- **Exercise goal**:
In the copy, every line of the material that follows must appear exactly, and no pictures should.

- **Data provided**:
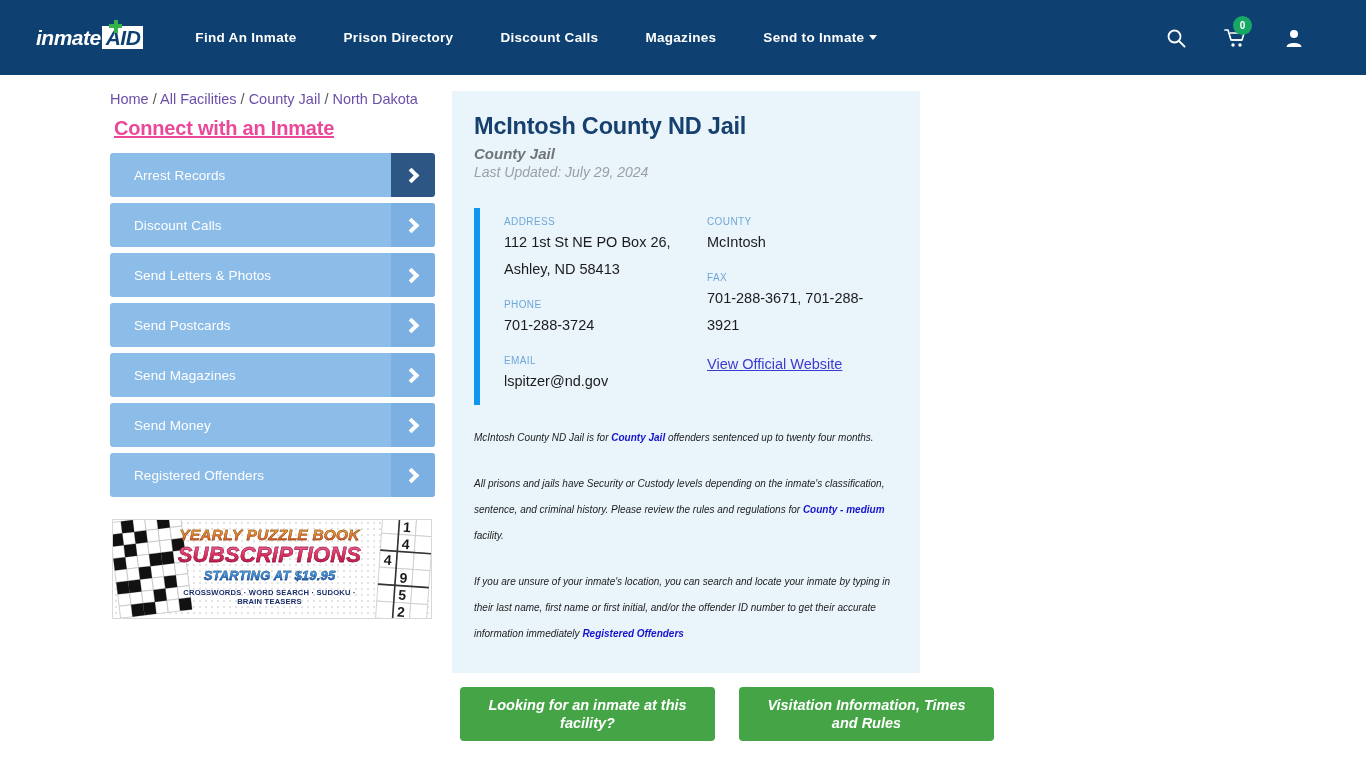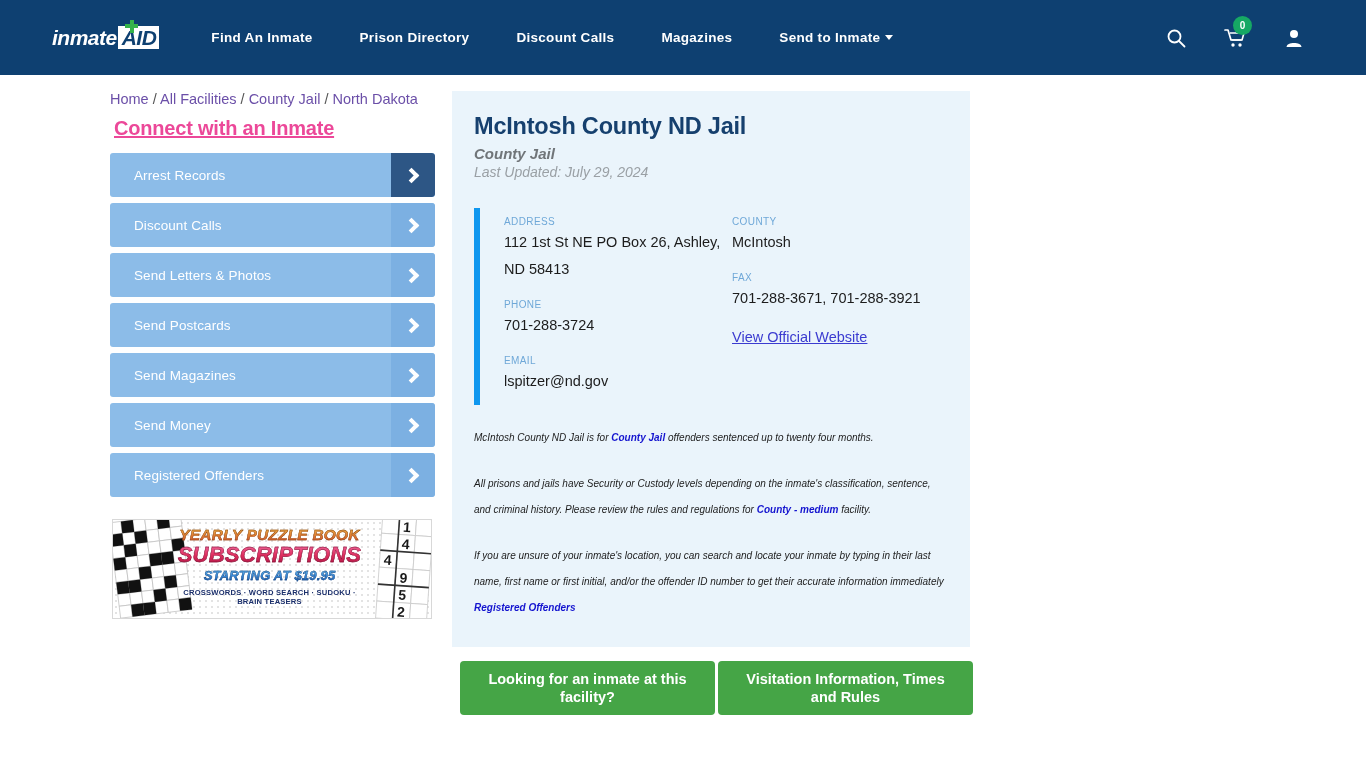--- a/index.html
+++ b/index.html
@@ -18,7 +18,7 @@
     background: #0e4071;
     display: flex;
     align-items: center;
-    padding: 0 62px 0 52px;
+    padding: 0 62px 0 36px;
     position: relative;
   }
   .logo {

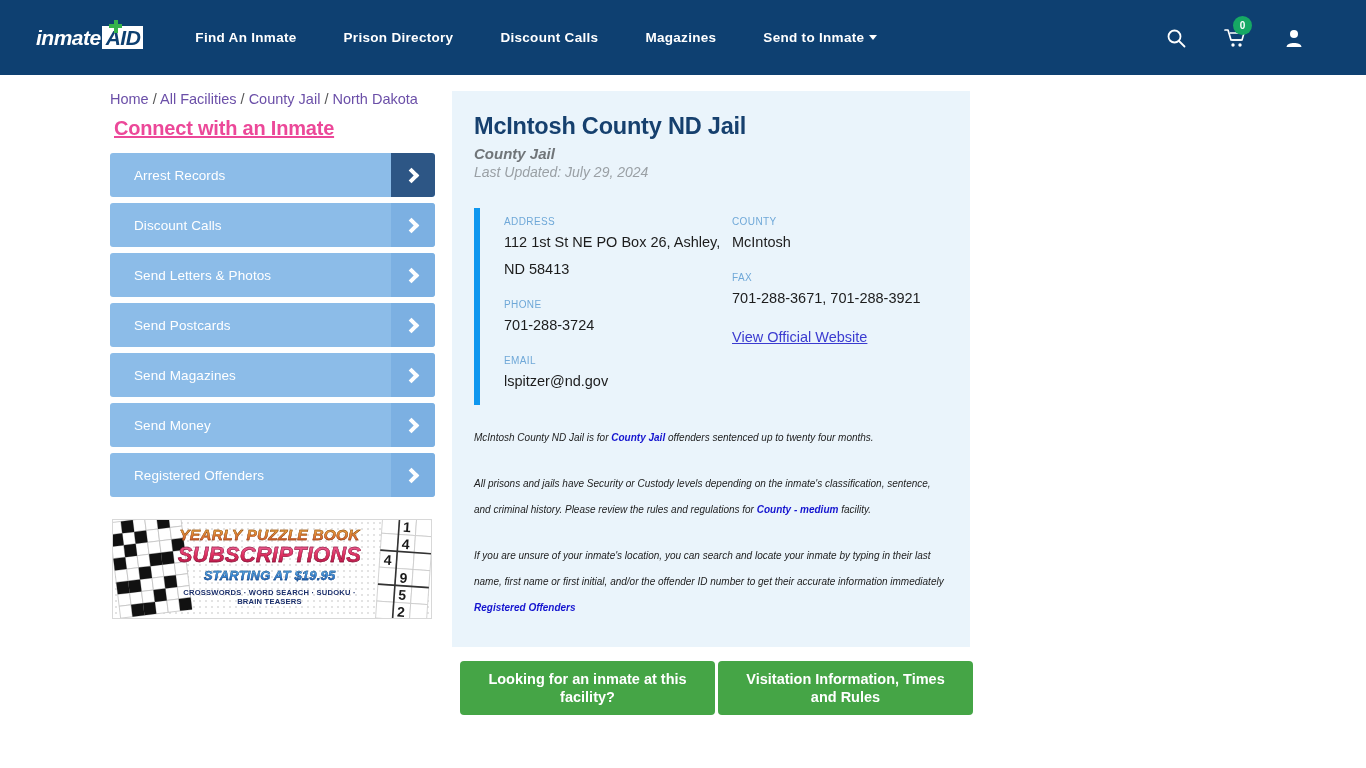--- a/index.html
+++ b/index.html
@@ -213,7 +213,7 @@
 
   
   .panel {
-    width: 518px;
+    width: 468px;
     background: #eaf4fb;
     padding: 22px 26px 26px 22px;
   }

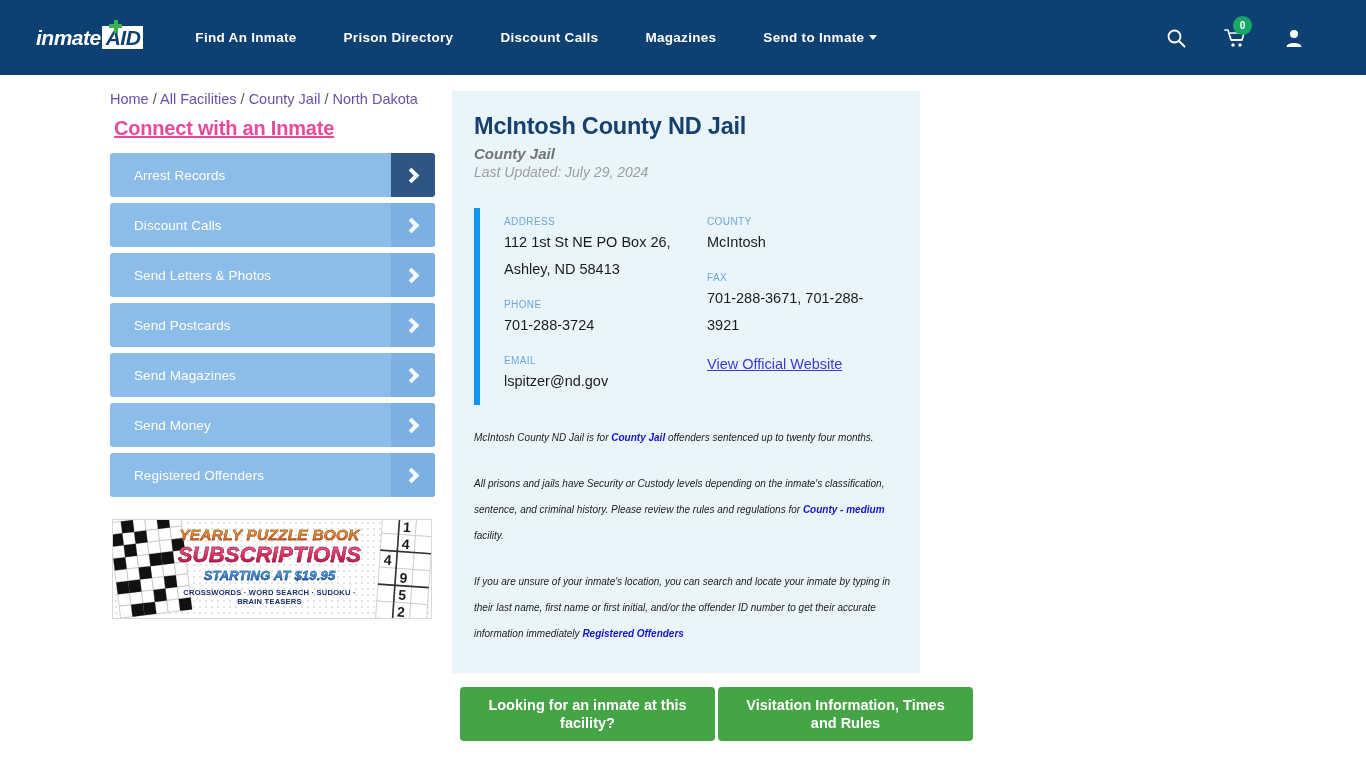--- a/index.html
+++ b/index.html
@@ -284,7 +284,8 @@
     display: flex;
     margin-top: 14px;
     padding-left: 8px;
-    gap: 3px;
+    gap: 24px;
+    font-style: italic;
   }
   .cta {
     width: 255px;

- **Written response**:
--- a/index.html
+++ b/index.html
@@ -18,7 +18,7 @@
     background: #0e4071;
     display: flex;
     align-items: center;
-    padding: 0 62px 0 52px;
+    padding: 0 62px 0 36px;
     position: relative;
   }
   .logo {

--- a/index.html
+++ b/index.html
@@ -213,7 +213,7 @@
 
   
   .panel {
-    width: 518px;
+    width: 468px;
     background: #eaf4fb;
     padding: 22px 26px 26px 22px;
   }

--- a/index.html
+++ b/index.html
@@ -284,7 +284,8 @@
     display: flex;
     margin-top: 14px;
     padding-left: 8px;
-    gap: 3px;
+    gap: 24px;
+    font-style: italic;
   }
   .cta {
     width: 255px;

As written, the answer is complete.